# DATA PROVIDED

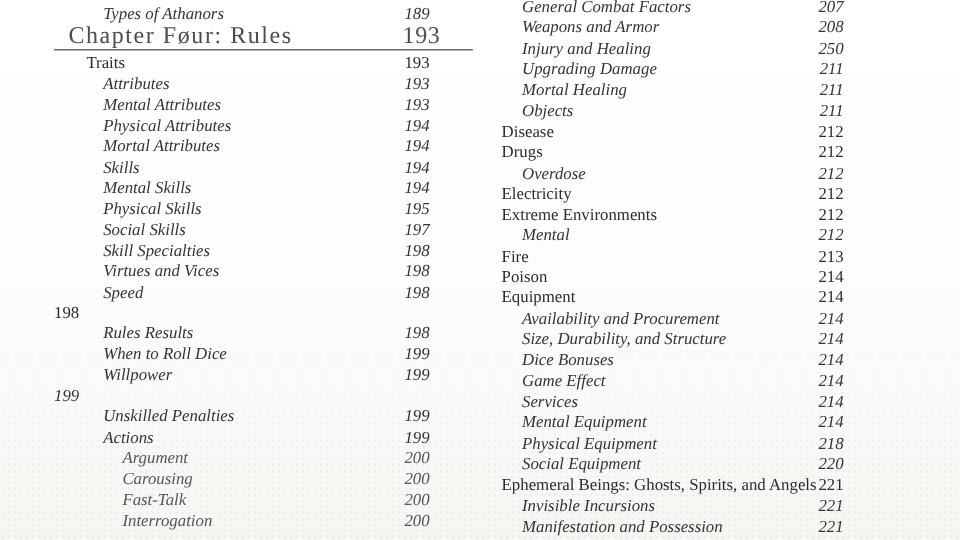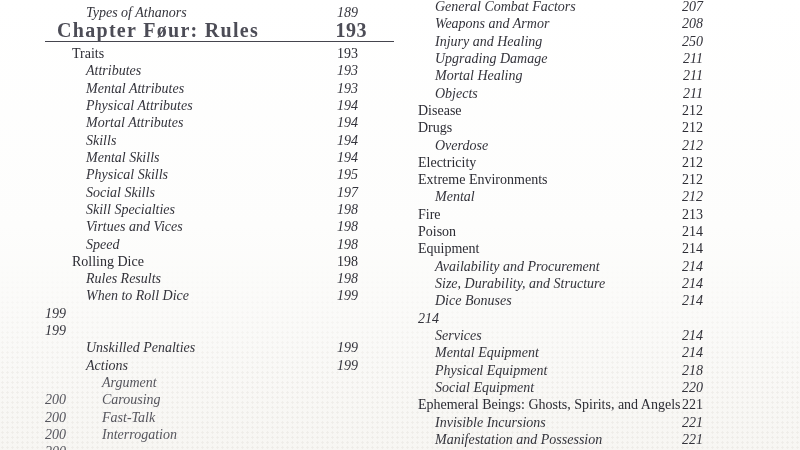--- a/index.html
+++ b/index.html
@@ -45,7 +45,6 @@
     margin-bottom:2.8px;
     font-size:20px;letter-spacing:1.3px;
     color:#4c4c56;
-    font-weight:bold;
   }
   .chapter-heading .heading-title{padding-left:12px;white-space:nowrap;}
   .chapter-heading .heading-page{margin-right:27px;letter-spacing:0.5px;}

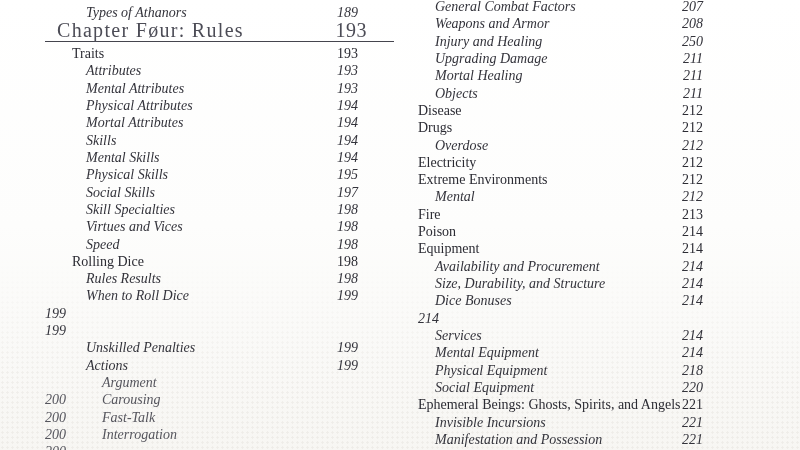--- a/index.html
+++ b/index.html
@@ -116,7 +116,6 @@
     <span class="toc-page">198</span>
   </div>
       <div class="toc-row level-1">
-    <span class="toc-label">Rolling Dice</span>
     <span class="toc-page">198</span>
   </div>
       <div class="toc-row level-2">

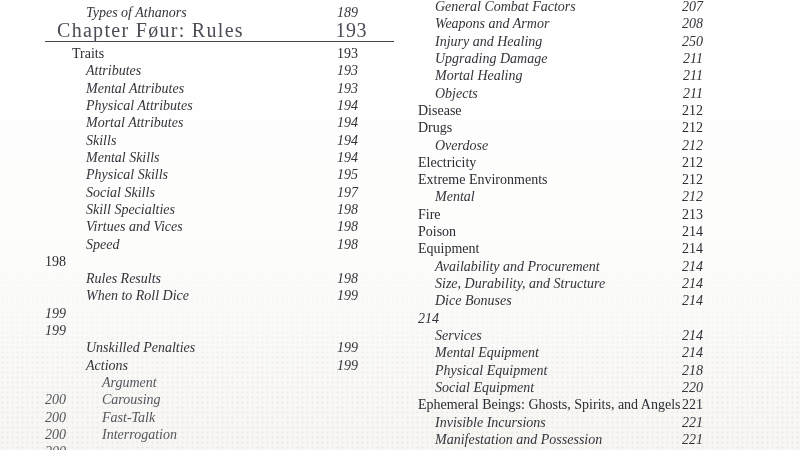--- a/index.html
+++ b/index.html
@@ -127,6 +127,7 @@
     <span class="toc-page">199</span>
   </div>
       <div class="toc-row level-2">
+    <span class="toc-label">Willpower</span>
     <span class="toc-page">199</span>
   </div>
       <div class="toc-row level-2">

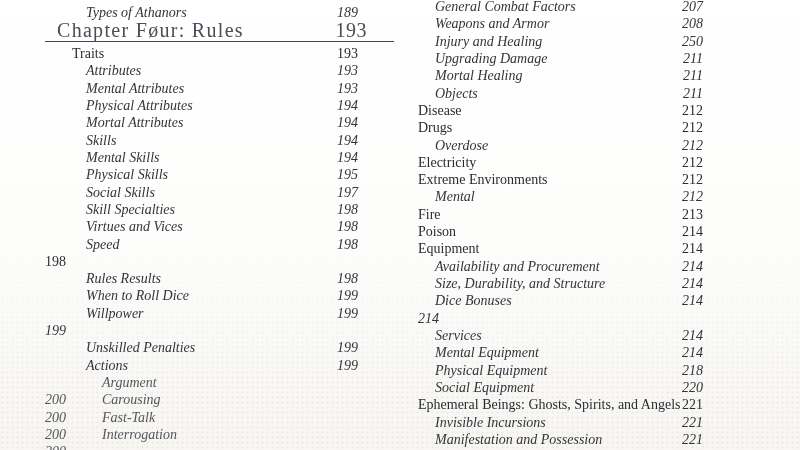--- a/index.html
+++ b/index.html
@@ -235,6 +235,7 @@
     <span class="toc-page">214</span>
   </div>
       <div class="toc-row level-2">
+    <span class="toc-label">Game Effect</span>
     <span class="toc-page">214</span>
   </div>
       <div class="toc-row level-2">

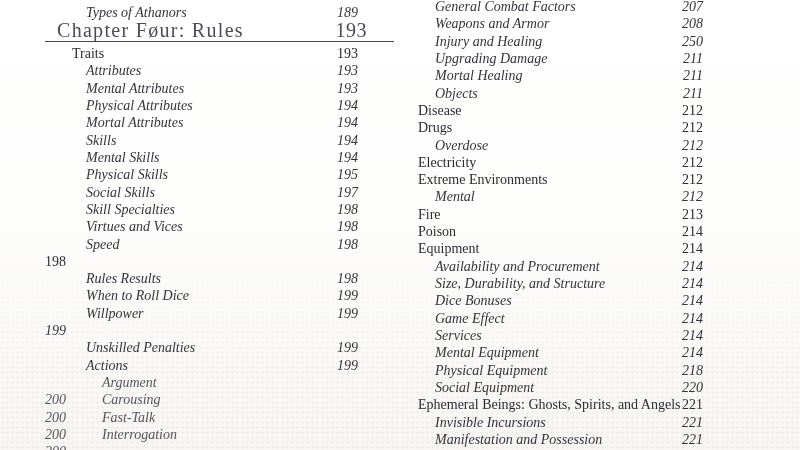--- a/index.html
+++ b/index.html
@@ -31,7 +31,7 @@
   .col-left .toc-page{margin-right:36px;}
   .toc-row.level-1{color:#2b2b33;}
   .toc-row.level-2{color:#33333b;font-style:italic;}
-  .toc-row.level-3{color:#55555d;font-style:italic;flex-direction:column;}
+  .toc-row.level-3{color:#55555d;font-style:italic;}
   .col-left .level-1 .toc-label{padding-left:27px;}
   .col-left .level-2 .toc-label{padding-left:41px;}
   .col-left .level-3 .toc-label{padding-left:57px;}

# ASSIGNED TASK
Copy the listing over exactly, skipping the pictures it holds.

# YOUR RESPONSE
--- a/index.html
+++ b/index.html
@@ -45,7 +45,6 @@
     margin-bottom:2.8px;
     font-size:20px;letter-spacing:1.3px;
     color:#4c4c56;
-    font-weight:bold;
   }
   .chapter-heading .heading-title{padding-left:12px;white-space:nowrap;}
   .chapter-heading .heading-page{margin-right:27px;letter-spacing:0.5px;}

--- a/index.html
+++ b/index.html
@@ -116,7 +116,6 @@
     <span class="toc-page">198</span>
   </div>
       <div class="toc-row level-1">
-    <span class="toc-label">Rolling Dice</span>
     <span class="toc-page">198</span>
   </div>
       <div class="toc-row level-2">

--- a/index.html
+++ b/index.html
@@ -127,6 +127,7 @@
     <span class="toc-page">199</span>
   </div>
       <div class="toc-row level-2">
+    <span class="toc-label">Willpower</span>
     <span class="toc-page">199</span>
   </div>
       <div class="toc-row level-2">

--- a/index.html
+++ b/index.html
@@ -235,6 +235,7 @@
     <span class="toc-page">214</span>
   </div>
       <div class="toc-row level-2">
+    <span class="toc-label">Game Effect</span>
     <span class="toc-page">214</span>
   </div>
       <div class="toc-row level-2">

--- a/index.html
+++ b/index.html
@@ -31,7 +31,7 @@
   .col-left .toc-page{margin-right:36px;}
   .toc-row.level-1{color:#2b2b33;}
   .toc-row.level-2{color:#33333b;font-style:italic;}
-  .toc-row.level-3{color:#55555d;font-style:italic;flex-direction:column;}
+  .toc-row.level-3{color:#55555d;font-style:italic;}
   .col-left .level-1 .toc-label{padding-left:27px;}
   .col-left .level-2 .toc-label{padding-left:41px;}
   .col-left .level-3 .toc-label{padding-left:57px;}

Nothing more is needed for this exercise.